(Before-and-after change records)
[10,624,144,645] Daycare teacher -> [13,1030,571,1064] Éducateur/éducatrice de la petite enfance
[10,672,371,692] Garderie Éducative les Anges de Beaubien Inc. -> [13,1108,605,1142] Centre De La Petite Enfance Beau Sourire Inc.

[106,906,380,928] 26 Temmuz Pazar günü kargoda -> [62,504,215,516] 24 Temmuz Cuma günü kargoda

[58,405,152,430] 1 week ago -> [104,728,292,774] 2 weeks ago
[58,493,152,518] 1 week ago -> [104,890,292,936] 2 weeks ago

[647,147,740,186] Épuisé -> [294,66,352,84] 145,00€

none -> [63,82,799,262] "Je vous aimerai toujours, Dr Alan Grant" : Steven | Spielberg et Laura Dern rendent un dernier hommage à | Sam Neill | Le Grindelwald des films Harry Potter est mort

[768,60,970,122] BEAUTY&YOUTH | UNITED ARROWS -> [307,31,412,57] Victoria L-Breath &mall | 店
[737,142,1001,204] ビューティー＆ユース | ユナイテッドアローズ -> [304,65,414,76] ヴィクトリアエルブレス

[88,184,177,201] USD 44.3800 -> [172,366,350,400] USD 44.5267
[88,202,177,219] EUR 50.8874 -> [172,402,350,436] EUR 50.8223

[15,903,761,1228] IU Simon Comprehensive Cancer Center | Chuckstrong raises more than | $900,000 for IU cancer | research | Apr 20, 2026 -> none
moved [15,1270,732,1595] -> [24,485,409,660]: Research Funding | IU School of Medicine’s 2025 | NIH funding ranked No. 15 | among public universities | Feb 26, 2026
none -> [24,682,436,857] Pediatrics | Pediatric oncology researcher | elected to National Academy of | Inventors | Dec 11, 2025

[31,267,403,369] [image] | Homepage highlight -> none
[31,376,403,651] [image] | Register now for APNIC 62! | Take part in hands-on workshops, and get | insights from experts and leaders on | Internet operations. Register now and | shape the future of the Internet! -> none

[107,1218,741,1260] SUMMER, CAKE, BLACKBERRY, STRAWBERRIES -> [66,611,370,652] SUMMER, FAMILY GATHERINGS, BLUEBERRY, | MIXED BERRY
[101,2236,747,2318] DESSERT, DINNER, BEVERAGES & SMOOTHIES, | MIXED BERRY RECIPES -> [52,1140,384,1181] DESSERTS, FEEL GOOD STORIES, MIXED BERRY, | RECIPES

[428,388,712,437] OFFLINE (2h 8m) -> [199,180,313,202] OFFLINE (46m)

■ Aim of the task
Return every line holding the word "none" from the records.

■ Exercise output
none -> [63,82,799,262] "Je vous aimerai toujours, Dr Alan Grant" : Steven | Spielberg et Laura Dern rendent un dernier hommage à | Sam Neill | Le Grindelwald des films Harry Potter est mort
[15,903,761,1228] IU Simon Comprehensive Cancer Center | Chuckstrong raises more than | $900,000 for IU cancer | research | Apr 20, 2026 -> none
none -> [24,682,436,857] Pediatrics | Pediatric oncology researcher | elected to National Academy of | Inventors | Dec 11, 2025
[31,267,403,369] [image] | Homepage highlight -> none
[31,376,403,651] [image] | Register now for APNIC 62! | Take part in hands-on workshops, and get | insights from experts and leaders on | Internet operations. Register now and | shape the future of the Internet! -> none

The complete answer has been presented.